Fallout: Disasters, Lies, and the Legacy of the Nuclear Age
by Fred Pearce
Beacon Press, 2018
Fred Pearce has a venerable track record of authoring books that challenge convention on environmental dogma, from overpopulation to invasive species. Yet his latest book, Fallout: Disasters, Lies, and the Legacy of the Nuclear Age, falls disappointingly in the mainstream.
Legacy is the dominant theme throughout the book, as Pearce repeatedly reminds us that the contamination from prominent nuclear sites will be with us for decades or centuries, even if the world eliminates nuclear weapons or phases out nuclear power tomorrow.
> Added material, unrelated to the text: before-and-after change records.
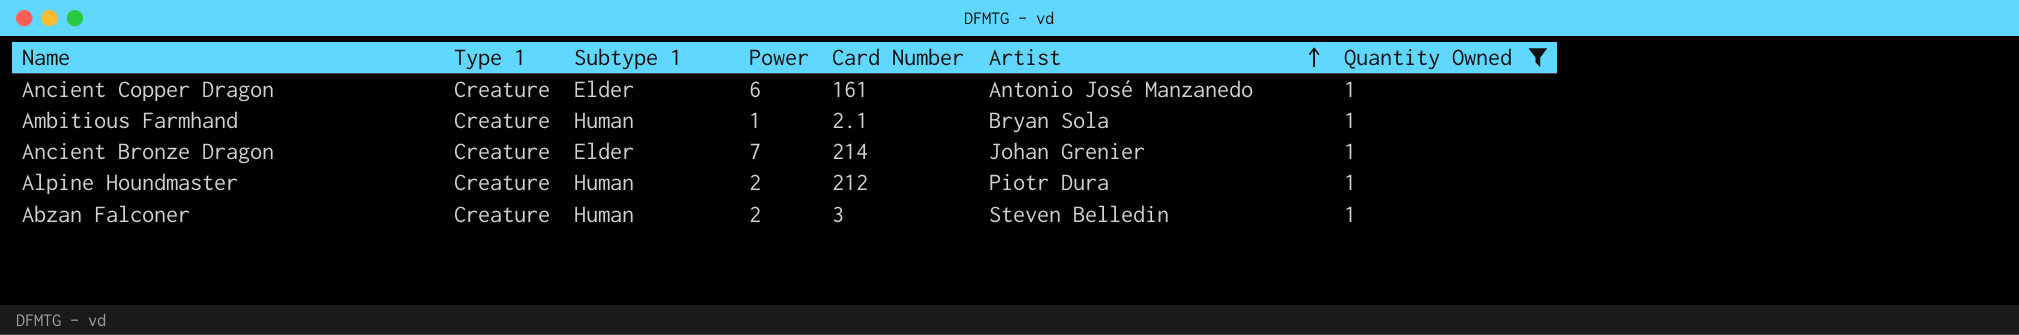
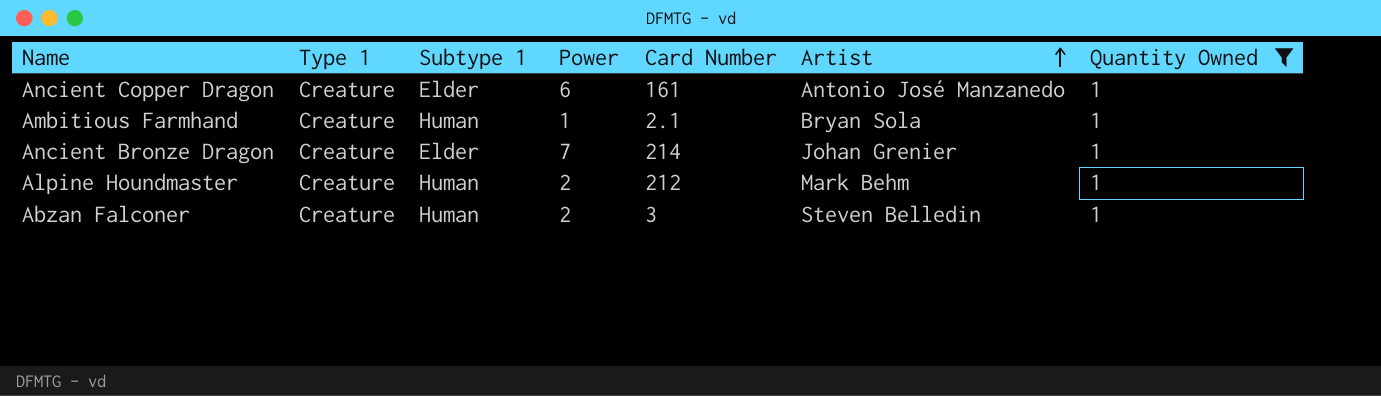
Alpine Houndmaster | Artist: Piotr Dura -> Mark Behm

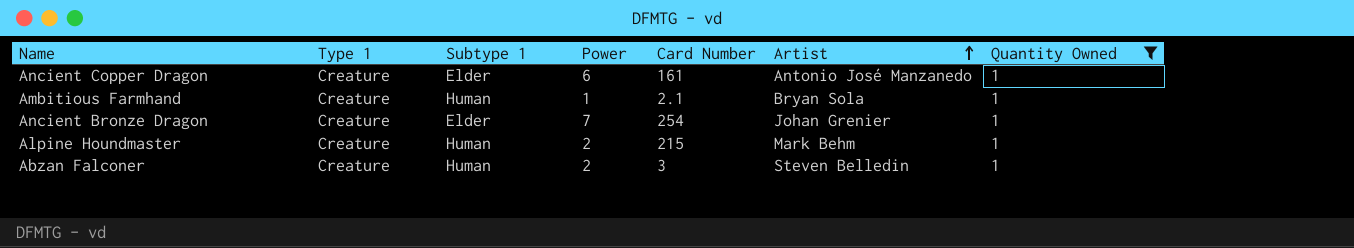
Ancient Bronze Dragon | Card Number: 214 -> 254
Alpine Houndmaster | Card Number: 212 -> 215

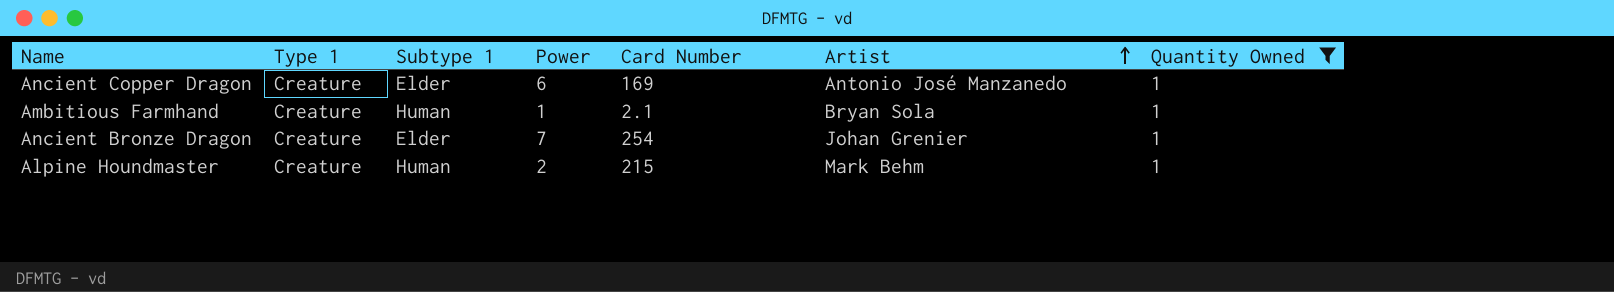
row Abzan Falconer: Creature | Human | 2 | 3 | Steven Belledin | 1 -> none
Ancient Copper Dragon | Card Number: 161 -> 169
Unfortunately, it is unclear what Fred Pearce hopes the reader will do with the information he provides, besides become angry and worry more.
While occasionally framed as a prognostication on the future of nuclear energy, the bulk of Pearce’s writing chronicles the numerous atrocities of the nuclear weapons complex, from familiar locations like Hanford in the U.S. and Sellafield in the U.K, to lesser-known events like the Mayak disaster in the USSR. During the Cold War, most countries played fast and loose with occupational and environmental protections in their efforts to build up nuclear arsenals, and the secrecy surrounding such sites often led to long-delayed admission of guilt and a slow commencement of clean-up efforts. Yet Pearce seems to intentionally lump together the legacy of the nuclear weapons complex with commercial nuclear energy, even though the two have operated entirely separately for most of their history, with different actors, regulators, and waste streams.
One would be hard-pressed to argue against the public health impacts of the disasters detailed in this book, but Pearce does his audience a disservice by not including any potential solutions or paths forward. Which countries have done a better job managing the clean-up of weapons or even industrial legacy sites? What does a more equitable process for siting nuclear waste repositories look like? Without touching on these questions, Pearce paints a picture of clean-up efforts so vague the process seems Sisyphean.
With pragmatic solutions lacking, the audience who would ironically gain the most from reading this book are the most ardent pro-nuclear advocates. Pearce plays the role of an honest broker well, in laying out just where the harms from radiation and chemical contamination are legitimate and where they are greatly exaggerated. This might appeal to nuclear proponents, but he also casually dismisses the future potential of advanced nuclear designs and the role of nuclear power in fighting climate change, arguably because of this toxic legacy from the weapons industry. Nuclear advocates may be indignant by such a muddling of nuclear power and nuclear weapons, but Fred Pearce is not an outlier. For a large share of the public, particularly those with strong anti-nuclear views, the history and hubris of nuclear power and nuclear weapons are one and the same. While it may be tempting for nuclear advocates to dismiss Pearce’s argument as irrelevant for the future of clean energy, by genuinely understanding and engaging with the darkest episodes in nuclear’s history, Pearce offers nuclear advocates opportunity to gain the humility necessary to advance a just and sustainable future for nuclear power.